WHAT YOU NEED TO DO: Retype, without changes or pictures, only the lines that begin at the one containing "2023-03-19 | NUid: 45 -> 47" and end at the last line of the records that follow.

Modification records
· · · · ·
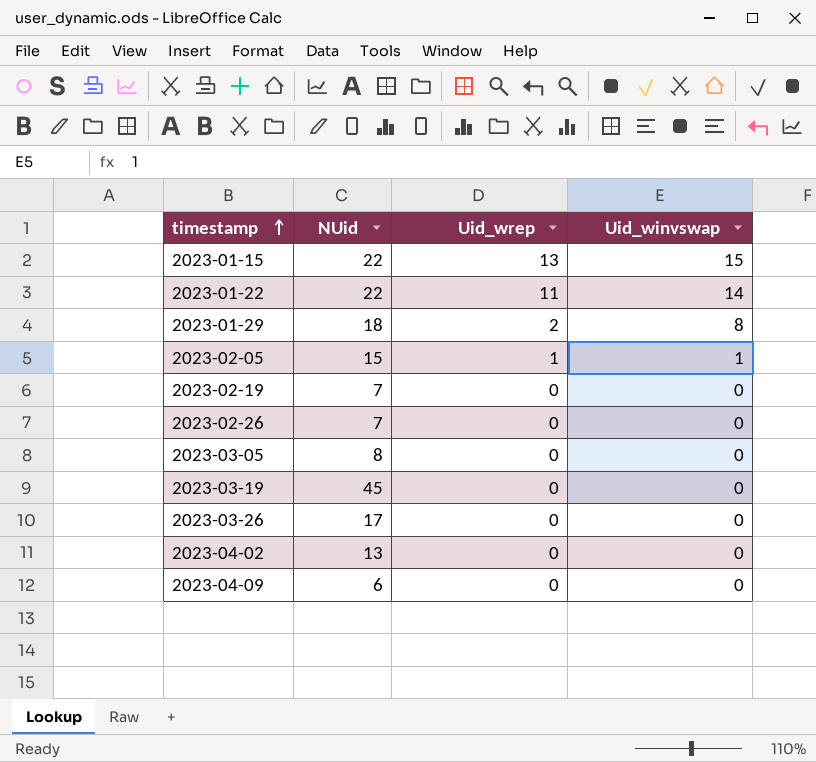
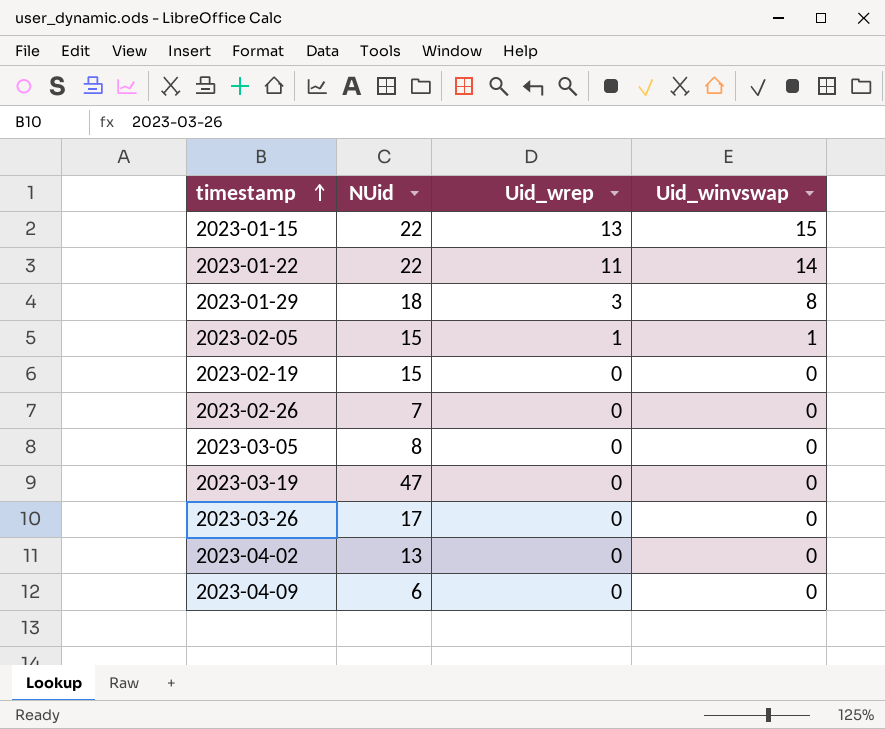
2023-01-29 | Uid_wrep: 2 -> 3
2023-02-19 | NUid: 7 -> 15
2023-03-19 | NUid: 45 -> 47

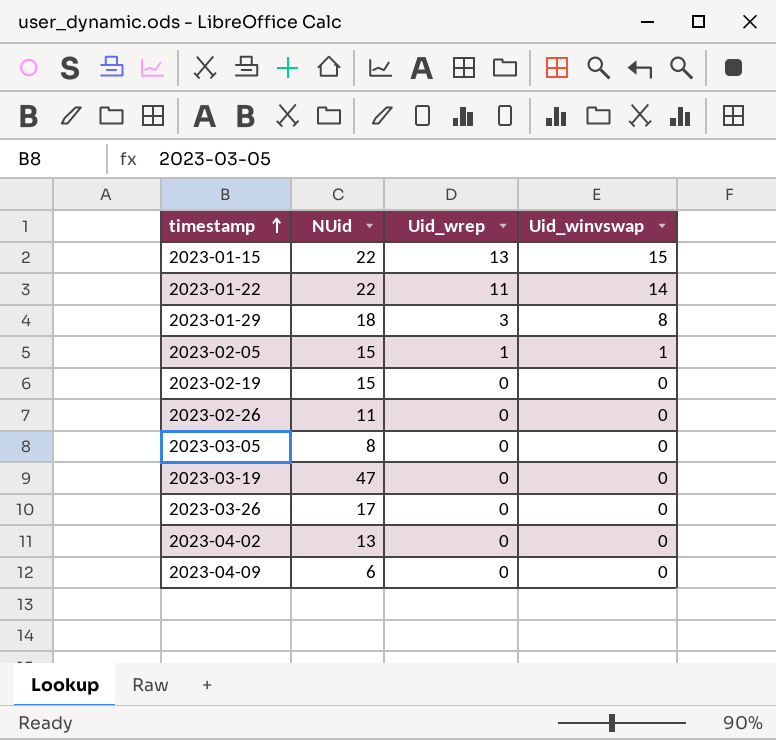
2023-02-26 | NUid: 7 -> 11

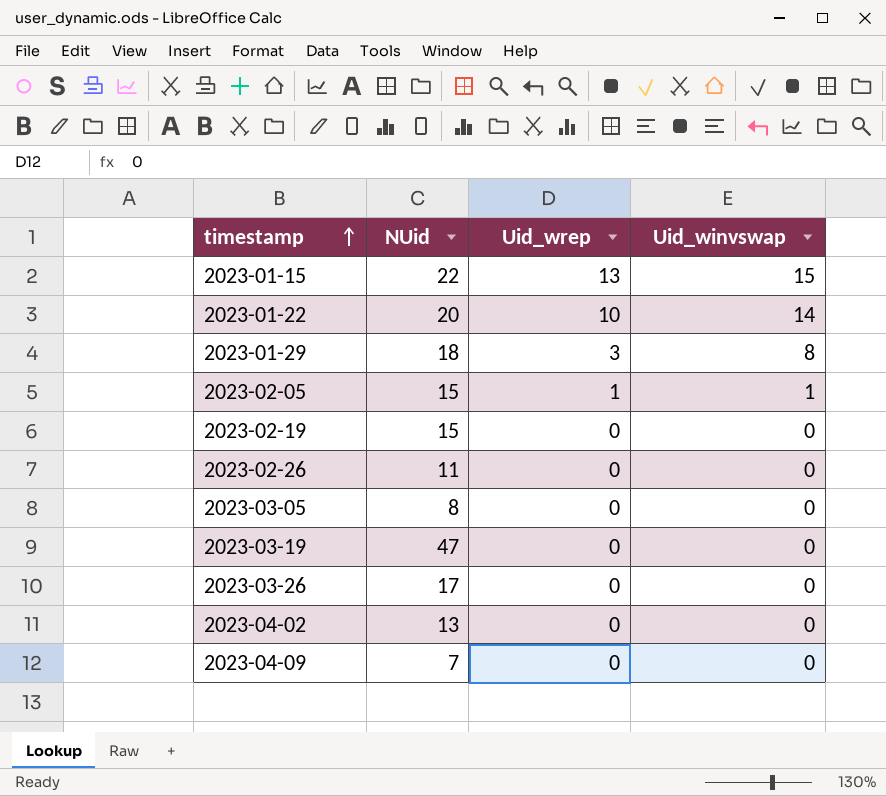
2023-01-22 | NUid: 22 -> 20
2023-01-22 | Uid_wrep: 11 -> 10
2023-04-09 | NUid: 6 -> 7

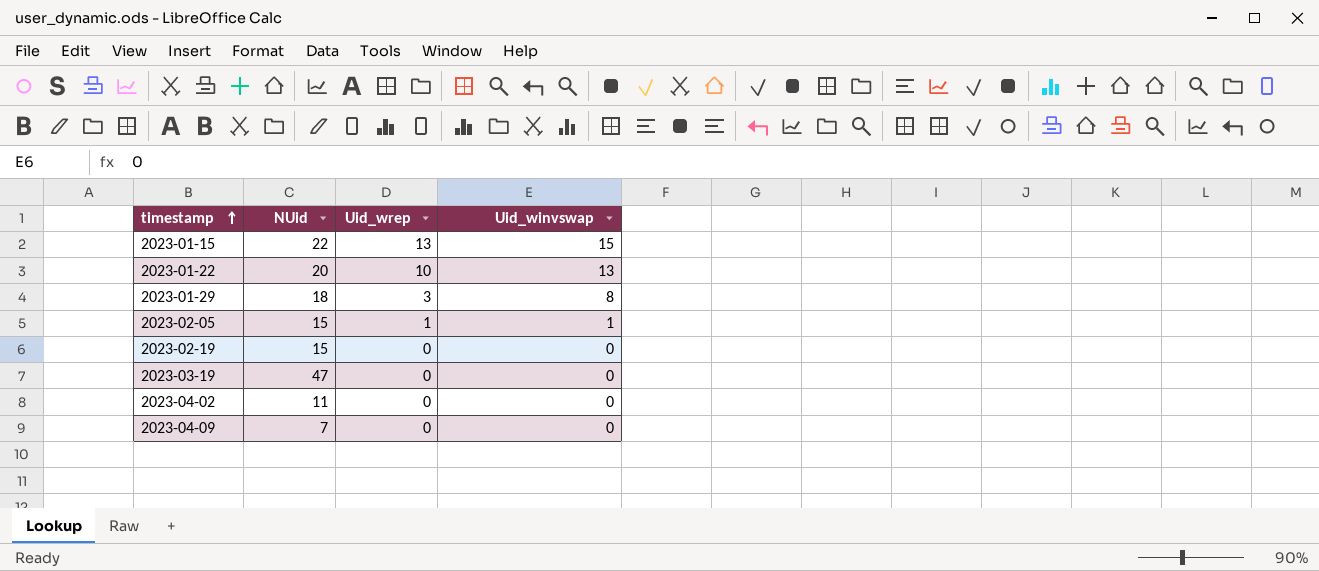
row 2023-02-26: 11 | 0 | 0 -> none
row 2023-03-05: 8 | 0 | 0 -> none
row 2023-03-26: 17 | 0 | 0 -> none
2023-01-22 | Uid_winvswap: 14 -> 13
2023-04-02 | NUid: 13 -> 11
· · · · ·
RESULT BELOW:
2023-03-19 | NUid: 45 -> 47

2023-02-26 | NUid: 7 -> 11

2023-01-22 | NUid: 22 -> 20
2023-01-22 | Uid_wrep: 11 -> 10
2023-04-09 | NUid: 6 -> 7

row 2023-02-26: 11 | 0 | 0 -> none
row 2023-03-05: 8 | 0 | 0 -> none
row 2023-03-26: 17 | 0 | 0 -> none
2023-01-22 | Uid_winvswap: 14 -> 13
2023-04-02 | NUid: 13 -> 11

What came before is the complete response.